Philipp Simon, Massimo Iorizzo, Allen Van Deynze and colleagues report the high-quality assembly of the carrot genome, providing an important resource for crop improvement. They find a candidate gene that regulates carotenoid accumulation and gain further insights into asterid genome evolution, including characterization of two new polyploidization events.

Kari Stefansson and colleagues report discovery of 13 variants with large effects on non-HDL cholesterol, LDL cholesterol, HDL cholesterol or triglyceride lipid fractions. They further show that, among these lipid fractions, the non-HDL cholesterol genetic risk score associates most strongly with coronary disease and confers risk beyond that of LDL cholesterol and that, after accounting for non-HDL cholesterol, neither HDL cholesterol nor triglyceride genetic risk scores associate with coronary disease.

John Perry, Ken Ong and colleagues perform a genome-wide association study for reproductive ability, behavior and success to determine underlying genetic factors. They find 38 variants associated with age of first sexual intercourse and show that both physical and neurobehavioral traits influence the onset of reproductive activity.

Zhenglin Yang and colleagues use whole-exome sequencing to identify a rare variant in the FGD6 gene that is associated with the polypoidal choroidal vasculopathy subtype of wet age-related macular degeneration. They show that FGD6 regulates proangiogenic effects together with VEGF and that the mutation results in abnormal retinal vessel development.

Daniel Benjamin, Meike Bartels, Philipp Koellinger and colleagues report a genome-wide association meta-analysis of subjective well-being, depressive symptoms and neuroticism. The study leverages a large sample size together with genetic correlations between the phenotypes to identify, with high confidence, loci associated with each phenotype.

Hidewaki Nakagawa and colleagues report a comprehensive genome-wide mutational landscape of 300 liver cancers from Japanese individuals. They identify candidate driver mutations, including ones in noncoding regions, and structural mutations affecting the expression of nearby genes.

Alexander Pym, Ashlee Earl and colleagues use the whole-genome sequences from 498 strains of Mycobacterium tuberculosis to identify new genotypes conferring resistance to antitubercular drugs. They find that loss-of-function mutations in ald (Rv2780), encoding L-alanine dehydrogenase, are associated with unexplained drug resistance and demonstrate that these mutations confer resistance to D-cycloserine.

Nadav Ahituv, Nicola Illing, Jeff Wall and colleagues sequence the genome of the bat Miniopterus natalensis and perform RNA-seq and ChIP-seq (H3K27ac and H3K27me3) analyses on its developing forelimb and hindlimb autopods at sequential embryonic stages.
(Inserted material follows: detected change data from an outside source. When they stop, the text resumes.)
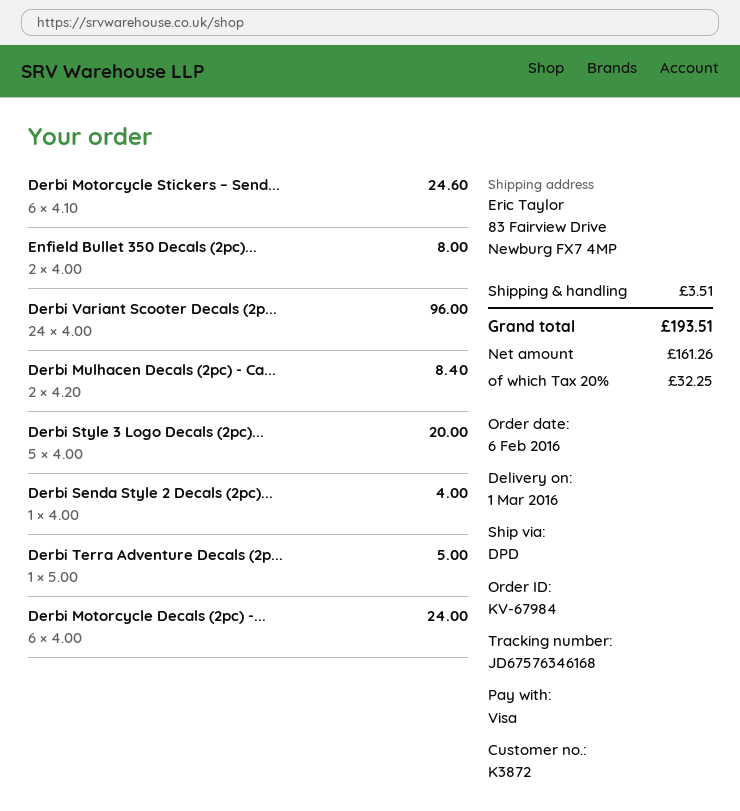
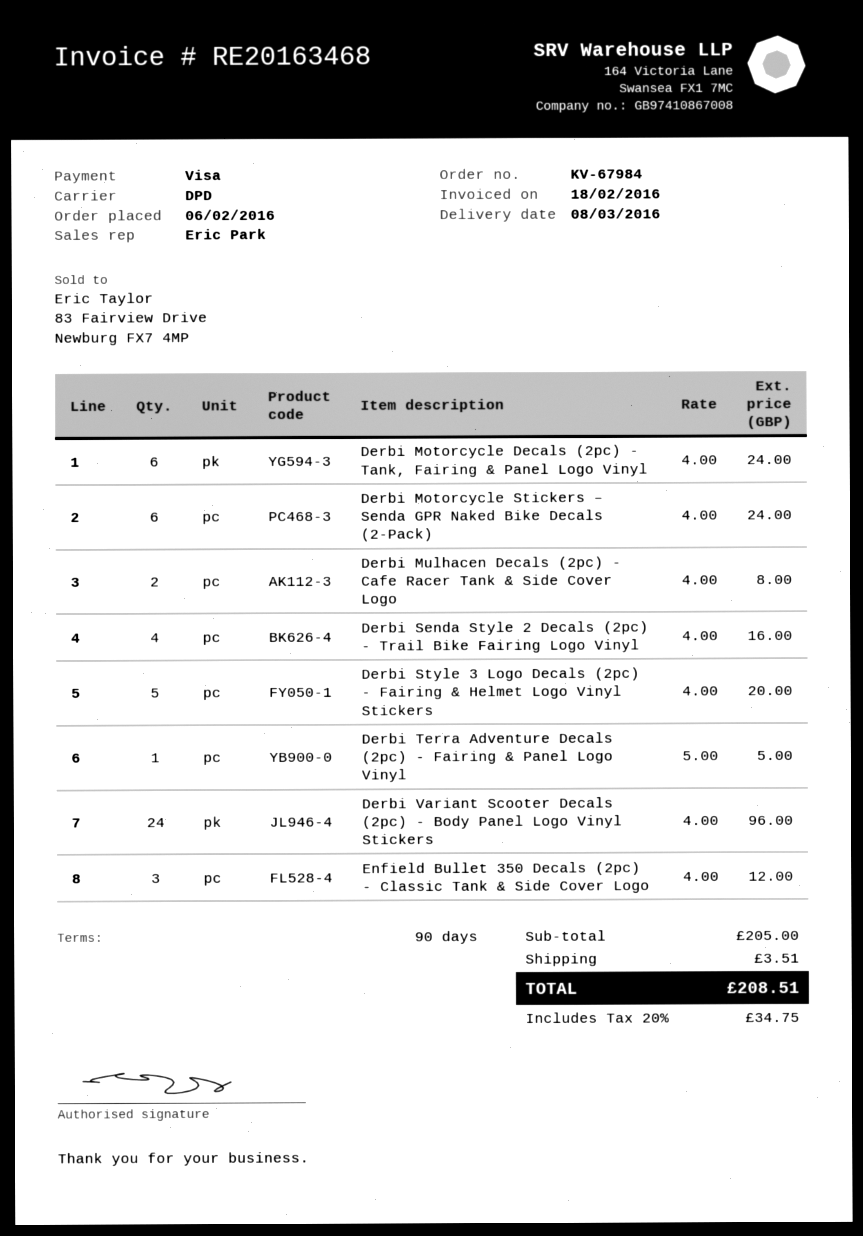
delivery date: 2016-03-01 -> 2016-03-08
Derbi Motorcycle Stickers – Send...: 6 x 4.10 = 24.60 -> 6 x 4.00 = 24.00
Enfield Bullet 350 Decals (2pc)...: 2 x 4.00 = 8.00 -> 3 x 4.00 = 12.00
Derbi Mulhacen Decals (2pc) - Ca...: 2 x 4.20 = 8.40 -> 2 x 4.00 = 8.00
Derbi Senda Style 2 Decals (2pc)...: 1 x 4.00 = 4.00 -> 4 x 4.00 = 16.00
tax: 20% = 32.25 -> 20% = 34.75
total: 193.51 -> 208.51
Their analyses identify genomic regions that may contribute to bat wing formation.

Bin Zhou and colleagues use genetic labeling in mice to show that endocardial cells of the sinus venosus substantially contribute to the liver vasculature, which thus shares a common developmental origin with coronary arteries. Inhibition of endocardial angiogenesis leads to reduced endocardial contribution to the liver vasculature and to defects in liver organogenesis.
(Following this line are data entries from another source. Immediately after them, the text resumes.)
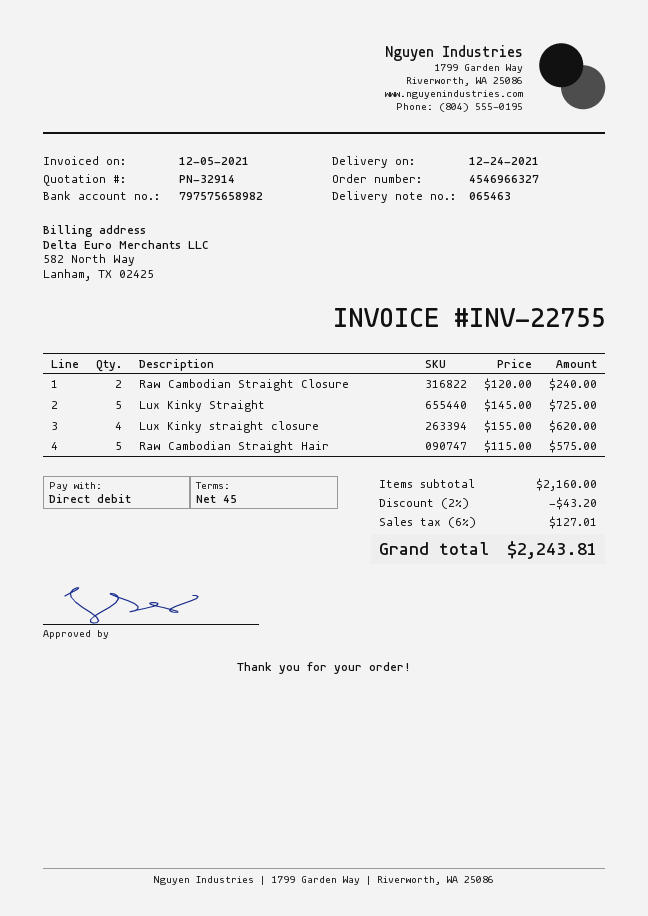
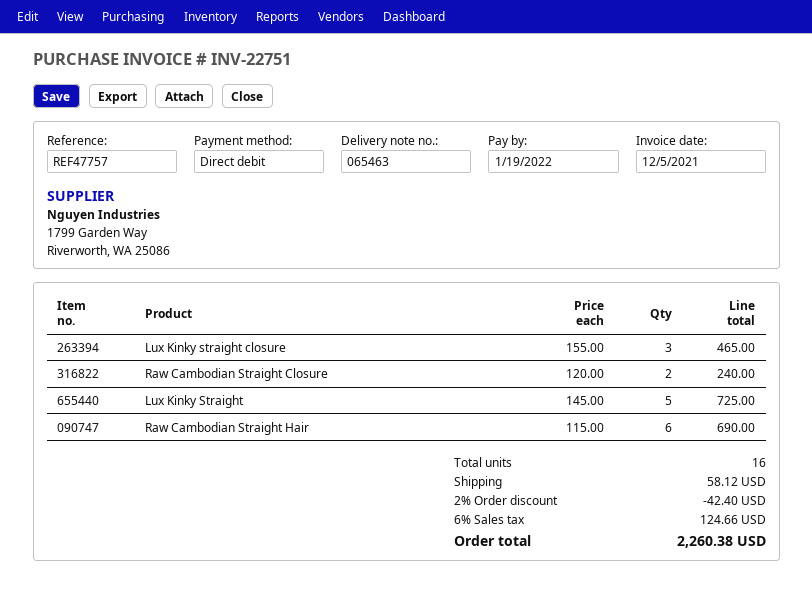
invoice number: INV-22755 -> INV-22751
Lux Kinky straight closure: 4 x 155.00 = 620.00 -> 3 x 155.00 = 465.00
Raw Cambodian Straight Hair: 5 x 115.00 = 575.00 -> 6 x 115.00 = 690.00
discount: 2% = 43.20 -> 2% = 42.40
shipping: none -> 58.12
tax: 6% = 127.01 -> 6% = 124.66
total: 2243.81 -> 2260.38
Adrian Liston and colleagues use a transgenic mouse model to demonstrate that beta cell failure is a mechanistic commonality in type 1 and type 2 diabetes. They find that the changes in the molecular pathways identified as contributing to beta cell loss are paralleled in human islets from patients with type 2 diabetes.

David Ellinghaus and colleagues report a combined association analysis of five chronic inflammatory diseases. They identify 27 new associations and highlight disease-specific association patterns at shared susceptibility loci.